[Edit tracking data]

────────────────────

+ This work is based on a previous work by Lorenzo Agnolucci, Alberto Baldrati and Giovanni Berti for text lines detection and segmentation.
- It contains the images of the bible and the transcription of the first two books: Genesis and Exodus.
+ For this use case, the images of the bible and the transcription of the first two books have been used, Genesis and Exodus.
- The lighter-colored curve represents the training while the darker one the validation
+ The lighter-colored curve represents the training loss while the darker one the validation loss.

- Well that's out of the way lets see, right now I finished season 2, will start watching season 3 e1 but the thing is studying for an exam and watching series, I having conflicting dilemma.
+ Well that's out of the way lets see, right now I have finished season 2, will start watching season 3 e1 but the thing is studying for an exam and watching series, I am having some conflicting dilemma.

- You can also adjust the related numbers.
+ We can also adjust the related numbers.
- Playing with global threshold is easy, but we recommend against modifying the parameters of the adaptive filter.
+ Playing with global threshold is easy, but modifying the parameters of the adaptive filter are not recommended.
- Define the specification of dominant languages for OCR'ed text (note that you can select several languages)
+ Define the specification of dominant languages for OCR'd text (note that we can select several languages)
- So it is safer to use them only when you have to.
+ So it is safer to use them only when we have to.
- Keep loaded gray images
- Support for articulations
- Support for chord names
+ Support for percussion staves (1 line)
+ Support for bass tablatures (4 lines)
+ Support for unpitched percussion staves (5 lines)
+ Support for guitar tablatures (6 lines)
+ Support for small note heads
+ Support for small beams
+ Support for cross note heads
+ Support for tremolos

────────────────────

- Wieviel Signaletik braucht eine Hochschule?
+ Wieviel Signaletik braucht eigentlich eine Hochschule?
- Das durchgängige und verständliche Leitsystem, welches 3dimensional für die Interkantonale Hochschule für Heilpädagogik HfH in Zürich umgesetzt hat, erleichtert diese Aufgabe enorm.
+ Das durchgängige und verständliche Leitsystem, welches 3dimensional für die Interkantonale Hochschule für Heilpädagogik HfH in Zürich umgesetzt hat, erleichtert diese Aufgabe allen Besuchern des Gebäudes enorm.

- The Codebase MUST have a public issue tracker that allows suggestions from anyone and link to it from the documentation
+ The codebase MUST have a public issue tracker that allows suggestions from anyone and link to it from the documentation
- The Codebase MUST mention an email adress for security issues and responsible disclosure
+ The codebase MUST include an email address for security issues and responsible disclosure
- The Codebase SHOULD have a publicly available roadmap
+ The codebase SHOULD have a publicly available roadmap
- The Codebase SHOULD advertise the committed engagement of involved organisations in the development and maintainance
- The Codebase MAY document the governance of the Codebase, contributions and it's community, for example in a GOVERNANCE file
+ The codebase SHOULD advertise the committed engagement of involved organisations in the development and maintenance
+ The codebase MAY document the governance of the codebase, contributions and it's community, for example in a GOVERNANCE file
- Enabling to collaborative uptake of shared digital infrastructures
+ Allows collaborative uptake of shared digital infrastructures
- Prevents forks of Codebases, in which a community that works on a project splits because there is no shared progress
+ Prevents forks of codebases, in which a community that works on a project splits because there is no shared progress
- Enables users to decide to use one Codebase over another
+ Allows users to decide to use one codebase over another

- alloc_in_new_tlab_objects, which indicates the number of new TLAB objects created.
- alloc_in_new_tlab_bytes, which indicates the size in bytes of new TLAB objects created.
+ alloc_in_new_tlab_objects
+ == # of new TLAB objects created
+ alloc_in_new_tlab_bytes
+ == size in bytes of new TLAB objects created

────────────────────

» **HOW TO COMPLETE THIS TASK**:
The lines above from the one containing "- Support for articulations" through the one containing "Support for tremolos" are to be set down exactly, and no others.

» **SOLUTION BELOW**:
- Support for articulations
- Support for chord names
+ Support for percussion staves (1 line)
+ Support for bass tablatures (4 lines)
+ Support for unpitched percussion staves (5 lines)
+ Support for guitar tablatures (6 lines)
+ Support for small note heads
+ Support for small beams
+ Support for cross note heads
+ Support for tremolos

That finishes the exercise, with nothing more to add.